La « journée mondiale des MICI » (maladies inflammatoires chroniques de l'intestin) aussi dite « World IBD Day », associée à la couleur violette est relayée en France par l'association reconnue d'utilité publique afa Crohn RCH France (depuis 2018)[133]. Elle se tient le 19 mai de chaque année.
Les vétérinaires connaissent des maladies animales qui évoquent la maladie de Crohn, dont la paratuberculose chez les bovins (également appelée maladie de Johne) due à Mycobacterium avium subspecies paratuberculosis (MAP), qui pourrait avoir un potentiel zoonotique (à confirmer)[134].
Plusieurs modèles animaux de maladie inflammatoire de l'intestin ont été développés chez la souris de laboratoire[135].
La maladie de Crohn semble avoir été particulièrement difficile à modéliser.

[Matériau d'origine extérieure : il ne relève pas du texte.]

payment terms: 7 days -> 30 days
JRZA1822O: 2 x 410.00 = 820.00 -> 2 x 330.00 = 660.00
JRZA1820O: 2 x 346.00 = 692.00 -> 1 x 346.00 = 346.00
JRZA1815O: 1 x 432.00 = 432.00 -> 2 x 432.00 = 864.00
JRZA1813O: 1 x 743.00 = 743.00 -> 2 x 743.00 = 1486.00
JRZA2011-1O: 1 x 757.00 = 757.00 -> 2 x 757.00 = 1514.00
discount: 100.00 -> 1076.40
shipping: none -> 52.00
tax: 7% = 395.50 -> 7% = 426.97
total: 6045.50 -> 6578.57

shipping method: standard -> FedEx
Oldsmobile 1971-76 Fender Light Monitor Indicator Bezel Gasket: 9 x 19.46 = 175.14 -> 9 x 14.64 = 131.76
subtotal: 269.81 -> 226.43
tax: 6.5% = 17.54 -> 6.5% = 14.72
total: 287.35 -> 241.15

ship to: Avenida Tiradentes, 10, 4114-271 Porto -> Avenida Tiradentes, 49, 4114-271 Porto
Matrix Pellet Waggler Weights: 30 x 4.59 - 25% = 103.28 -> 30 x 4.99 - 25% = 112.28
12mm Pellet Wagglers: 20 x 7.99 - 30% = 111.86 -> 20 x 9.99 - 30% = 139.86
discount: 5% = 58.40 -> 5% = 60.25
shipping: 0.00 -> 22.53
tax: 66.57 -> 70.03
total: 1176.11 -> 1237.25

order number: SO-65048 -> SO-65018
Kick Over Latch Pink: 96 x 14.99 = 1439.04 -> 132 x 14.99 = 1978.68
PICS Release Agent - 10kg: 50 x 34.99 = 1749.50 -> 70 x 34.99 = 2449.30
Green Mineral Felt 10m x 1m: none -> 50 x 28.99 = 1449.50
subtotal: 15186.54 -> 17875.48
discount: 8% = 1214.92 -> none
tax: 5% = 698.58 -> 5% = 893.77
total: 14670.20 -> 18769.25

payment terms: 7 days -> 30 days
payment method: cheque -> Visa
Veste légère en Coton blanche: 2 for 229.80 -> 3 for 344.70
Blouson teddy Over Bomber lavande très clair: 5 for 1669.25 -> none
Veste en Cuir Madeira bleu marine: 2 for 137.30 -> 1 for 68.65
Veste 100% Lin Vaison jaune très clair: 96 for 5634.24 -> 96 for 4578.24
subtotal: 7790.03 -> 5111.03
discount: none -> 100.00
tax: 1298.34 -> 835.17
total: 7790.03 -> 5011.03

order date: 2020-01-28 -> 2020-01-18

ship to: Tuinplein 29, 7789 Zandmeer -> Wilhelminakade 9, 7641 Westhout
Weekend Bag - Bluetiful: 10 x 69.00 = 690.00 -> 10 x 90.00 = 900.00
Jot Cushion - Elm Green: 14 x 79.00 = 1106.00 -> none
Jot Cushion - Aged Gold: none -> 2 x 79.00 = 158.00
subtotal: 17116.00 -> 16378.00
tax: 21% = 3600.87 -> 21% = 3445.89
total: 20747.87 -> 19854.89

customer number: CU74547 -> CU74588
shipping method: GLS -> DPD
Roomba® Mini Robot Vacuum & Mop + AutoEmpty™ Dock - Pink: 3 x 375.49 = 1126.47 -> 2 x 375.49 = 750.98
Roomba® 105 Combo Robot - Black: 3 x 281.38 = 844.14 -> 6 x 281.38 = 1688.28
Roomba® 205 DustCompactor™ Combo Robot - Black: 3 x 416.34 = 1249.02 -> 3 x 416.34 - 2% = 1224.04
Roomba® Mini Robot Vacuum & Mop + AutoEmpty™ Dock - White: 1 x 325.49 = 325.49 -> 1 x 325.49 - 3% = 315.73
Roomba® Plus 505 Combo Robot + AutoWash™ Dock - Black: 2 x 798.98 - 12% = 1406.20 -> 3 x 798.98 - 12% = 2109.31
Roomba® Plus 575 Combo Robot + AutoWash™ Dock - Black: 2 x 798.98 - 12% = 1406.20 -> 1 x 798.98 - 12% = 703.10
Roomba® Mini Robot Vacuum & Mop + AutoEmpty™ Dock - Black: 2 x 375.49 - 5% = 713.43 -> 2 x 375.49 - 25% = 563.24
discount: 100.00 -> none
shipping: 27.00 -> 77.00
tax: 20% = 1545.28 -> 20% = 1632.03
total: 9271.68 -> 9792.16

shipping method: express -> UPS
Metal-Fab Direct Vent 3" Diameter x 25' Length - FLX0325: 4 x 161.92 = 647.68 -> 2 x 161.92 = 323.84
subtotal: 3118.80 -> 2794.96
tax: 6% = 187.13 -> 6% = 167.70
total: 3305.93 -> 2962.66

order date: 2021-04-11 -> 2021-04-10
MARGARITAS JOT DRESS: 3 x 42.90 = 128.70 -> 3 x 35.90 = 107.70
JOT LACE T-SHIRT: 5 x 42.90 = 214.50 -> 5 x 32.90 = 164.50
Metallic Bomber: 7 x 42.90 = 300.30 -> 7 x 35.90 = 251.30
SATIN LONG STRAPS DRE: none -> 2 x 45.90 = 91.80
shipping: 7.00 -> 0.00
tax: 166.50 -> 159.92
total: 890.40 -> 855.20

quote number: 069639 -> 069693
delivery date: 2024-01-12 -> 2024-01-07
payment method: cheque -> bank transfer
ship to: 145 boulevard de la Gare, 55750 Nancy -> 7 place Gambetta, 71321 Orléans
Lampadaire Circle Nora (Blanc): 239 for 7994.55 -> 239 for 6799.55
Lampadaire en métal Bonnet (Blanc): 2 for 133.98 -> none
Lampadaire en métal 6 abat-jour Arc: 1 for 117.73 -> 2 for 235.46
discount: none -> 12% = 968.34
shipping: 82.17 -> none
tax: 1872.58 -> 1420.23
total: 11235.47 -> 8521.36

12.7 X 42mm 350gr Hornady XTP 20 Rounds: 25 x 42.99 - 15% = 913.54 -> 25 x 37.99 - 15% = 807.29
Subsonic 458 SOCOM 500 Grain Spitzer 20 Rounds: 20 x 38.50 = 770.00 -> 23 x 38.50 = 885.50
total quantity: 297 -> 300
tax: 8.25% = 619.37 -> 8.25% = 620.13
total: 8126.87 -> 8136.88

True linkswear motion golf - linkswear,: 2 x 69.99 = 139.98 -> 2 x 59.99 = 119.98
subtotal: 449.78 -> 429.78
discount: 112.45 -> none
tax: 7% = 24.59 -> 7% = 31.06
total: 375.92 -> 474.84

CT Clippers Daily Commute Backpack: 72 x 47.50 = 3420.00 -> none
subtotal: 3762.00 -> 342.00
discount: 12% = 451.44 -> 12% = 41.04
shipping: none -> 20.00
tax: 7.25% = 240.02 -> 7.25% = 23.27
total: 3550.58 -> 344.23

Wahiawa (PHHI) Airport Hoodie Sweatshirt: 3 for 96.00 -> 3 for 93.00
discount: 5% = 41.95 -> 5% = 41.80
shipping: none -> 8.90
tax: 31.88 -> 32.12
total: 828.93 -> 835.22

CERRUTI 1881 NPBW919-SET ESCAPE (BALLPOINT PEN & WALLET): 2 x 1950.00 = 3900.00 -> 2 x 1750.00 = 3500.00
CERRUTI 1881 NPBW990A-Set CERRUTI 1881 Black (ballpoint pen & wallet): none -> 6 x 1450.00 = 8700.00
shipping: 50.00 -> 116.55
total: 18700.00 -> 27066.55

Récemment (2019) Caruso et al. ont décrit et utilisé un modèle murin (souris) présentant plusieurs signes distinctifs de l'inflammation intestinale typiques de la maladie de Crohn. Ces souris mutées (déficientes en NOD2/CYBB) développent spontanément une colite provoquée par un pathobionte bactérien anaérobie Gram-négatif des muqueuses intestinales[135]. Les souris mutantes ne développent cette colite qu'après le sevrage. Avant cela, elles sont protégées par des anticorps maternels[135]. Ces souris permettent d'étudier la maladie de Crohn (et confirment le rôle majeur des anticorps maternels dans la régulation de l'homéostasie immunitaire du nouveau-né).
Les auteurs voulaient savoir si la dysbiose intestinale bactérienne inflammatoire, caractéristique de la maladie de Crohn, est une cause ou une conséquence de l'inflammation intestinale. Et si la maladie de Crohn est déclenchée par une dysbiose globale ou par certaines bactéries[135] ? Ils concluent qu'en cas d'une double déficience des gènes NOD2 et de NADPH oxydase phagocyte (deux facteurs connus de susceptibilité à la MC), une pullulation de Mucispirillum chahlerler enflamme l'intestin de la souris-modèle, en raison semble-t-il d'une altération du recrutement des neutrophiles et faute de contrôle de la bactérie par les neutrophiles de la lumière. Un microbe intestinal spécifique pourrait donc déclencher une maladie de type CD en présence d'une clairance altérée de la bactérie due à l'immunité innée[135].